Changed market or technology conditions are good examples of altered external conditions. For instance, a competitor might introduce a powerful new feature of customer service that threatens to bind customers more strongly to them, and the service is application software based, such as by an ERP. In such a case, pressure could build to abandon the implementation to find and implement products that more effectively counter the competitive threat.

This is an example of a situation in which both market and technology conditions have been altered. A simpler example of altered technology conditions might be introduction of a new manufacturing approach that is automated by another ERP, which also could cause pressure to abandon an implementation and begin fresh with other products.

Problems With Consultants

You can barely live with them or find the money to pay them. You can’t even shoot them for the insurance money (I believe it’s been tried). Yet, one finds them everywhere.

Large consulting/integration teams can cause problems in a complex implementation, including the following:

  • Unwieldy program management structure, where span of control at critical levels is insufficient, often due to inadequate complex program management skills on the part of consultant management. This can be particularly damaging when the consulting team is substantially comprised of relatively inexperienced or junior personnel, who need a high degree of structure.
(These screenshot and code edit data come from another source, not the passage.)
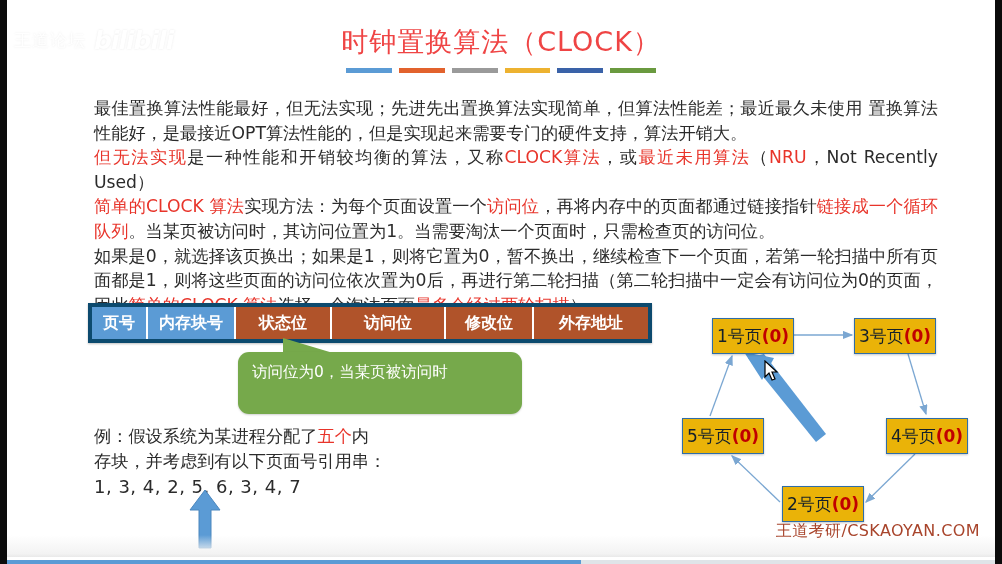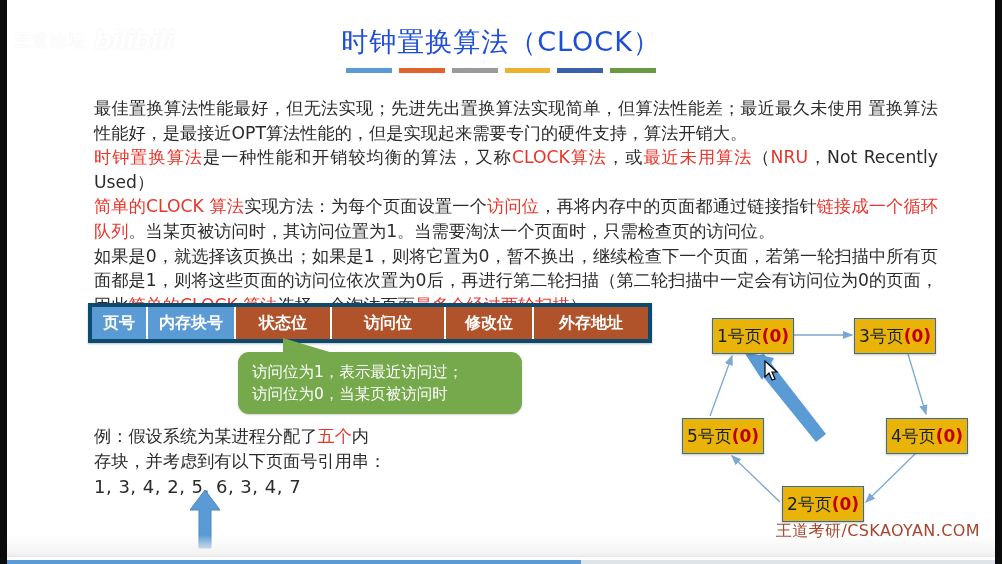--- a/index.html
+++ b/index.html
@@ -55,7 +55,7 @@
   
   #title-block{position:absolute;left:0;right:0;top:24px;text-align:center;z-index:10;}
   #slide-title{
-    font-size:27px;color:#1d4ed8;font-weight:normal;
+    font-size:27px;color:#ef4444;font-weight:normal;
     font-family:"DejaVu Sans","Liberation Sans",sans-serif;
     letter-spacing:1px;
   }

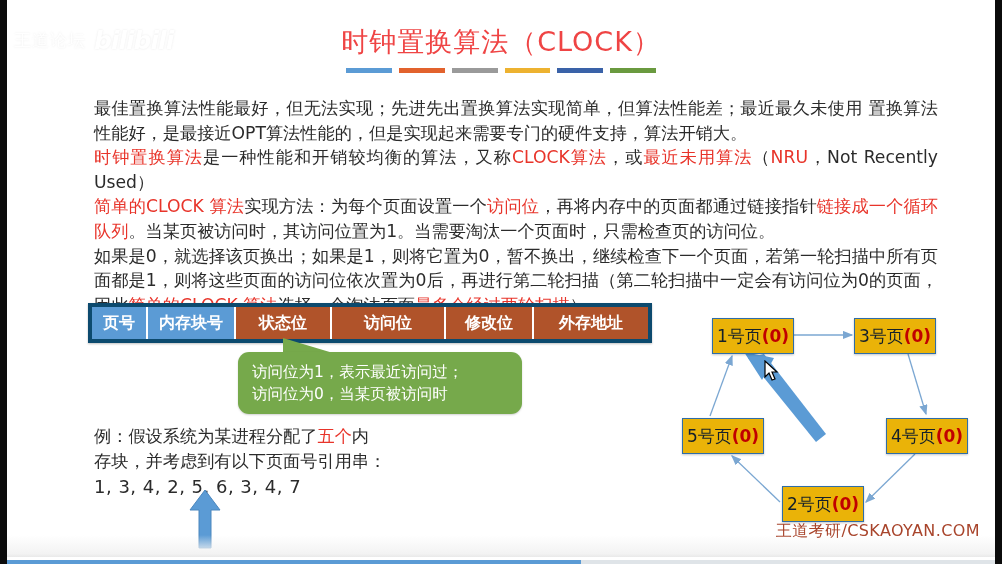--- a/index.html
+++ b/index.html
@@ -182,7 +182,7 @@
       <span>置换算法性能好，是最接近OPT算法性能的，但是实现起来需要专门的硬件支持，算法开销大。</span>
     </p>
     <p>
-      <span class="red">时钟置换算法</span><span>是一种性能和开销较均衡的算法，又称</span><span class="red">CLOCK算法</span><span>，或</span><span class="red">最近未用算法</span><span>（</span><span class="red">NRU</span><span>，Not Recently Used）</span>
+      <span class="red">但无法实现</span><span>是一种性能和开销较均衡的算法，又称</span><span class="red">CLOCK算法</span><span>，或</span><span class="red">最近未用算法</span><span>（</span><span class="red">NRU</span><span>，Not Recently Used）</span>
     </p>
     <p>
       <span class="red">简单的CLOCK 算法</span><span>实现方法：为每个页面设置一个</span><span class="red">访问位</span><span>，再将内存中的页面都通过链接指针</span><span class="red">链接成一个循环队列</span><span>。当某页被访问时，其访问位置为1。当需要淘汰一个页面时，只需检查页的访问位。</span>

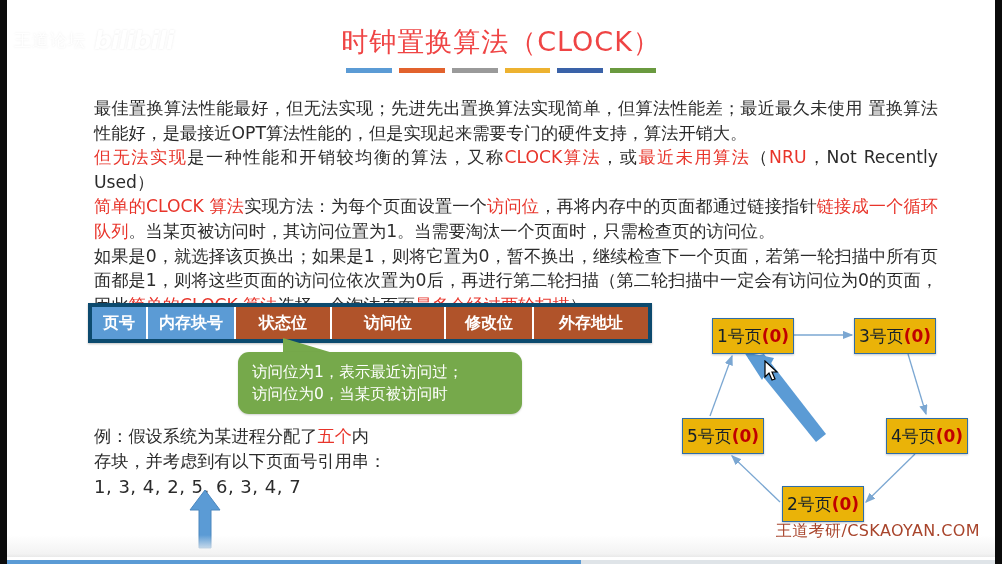--- a/index.html
+++ b/index.html
@@ -204,7 +204,6 @@
   <div id="callout-tail"></div>
   <div id="callout">
     <div class="ctext">
-      <div>访问位为1，表示最近访问过；</div>
       <div>访问位为0，当某页被访问时</div>
     </div>
   </div>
Should this happen, expect to see patterns of missed deadlines, poor deliverable quality and inadequate translation of requirements into plans and deliverables, resulting in the need to continually revisit requirements and redevelop deliverables.
  • Revolving door consulting management. The market for consulting talent is such that turnover in consulting firms, particularly among experienced technical supervisors and managers, is very high.

Over a long implementation period this can result in the loss of consulting resources in pivotal positions, which in turn can create great discontinuity in the effort and even cause it to fail. Again, this syndrome is particularly damaging when the consulting team has a high proportion of junior personnel.

  • Consultants can sometimes have agendas that are not precisely aligned with their clients’ agendas. (Imagine that.) For example, the larger the consulting implementation team, the greater the exposure to the consulting firm of unanticipated lessening of need for as many of them. This might result in a pattern of taking the more time-consuming and complex approach when a simpler one would suffice, so as to keep the maximum number of consultants optimally utilized. This can extend project duration and cost to the point where pressure builds to abandon the effort.

The ideal use of consultants in an implementation is a minimalist one. These threats are lessened tremendously in their likelihood of occurring and in their impact should they occur when consulting teams are small in number, very senior and used as facilitators and gray eminences rather than as providers of commodity services that would be provided better by internal personnel.

However, extensive/intensive use of internal personnel in large implementations, while highly advisable, is usually difficult, always painful for the personnel and sometimes not practicable. But when consultants are needed, heed the warning signs of problems.

* * * * *

ERP implementations can and do fail for all of the reasons outlined above. Getting through to a successful implementation is a broken-field running exercise, constantly avoiding obstacles. If the potential problems are anticipated before they are realized, even the most complex and largest implementations can be successful. Even after a failure has occurred, an implementation can be restaged if the problems that occasioned the failure are resolved.

But ERP is nothing less than the transaction processing backbone of an industrial company. It is here to stay and all companies, by one means or others must play. It is not a question any longer of whether to go ERP or not, because the custom designed/programmed alternatives, including retention of old and creaking legacy environments, has become too costly to keep competitive with what ERP vendors incorporate into their products. And keeping competitive today differentiates the quick from the dead.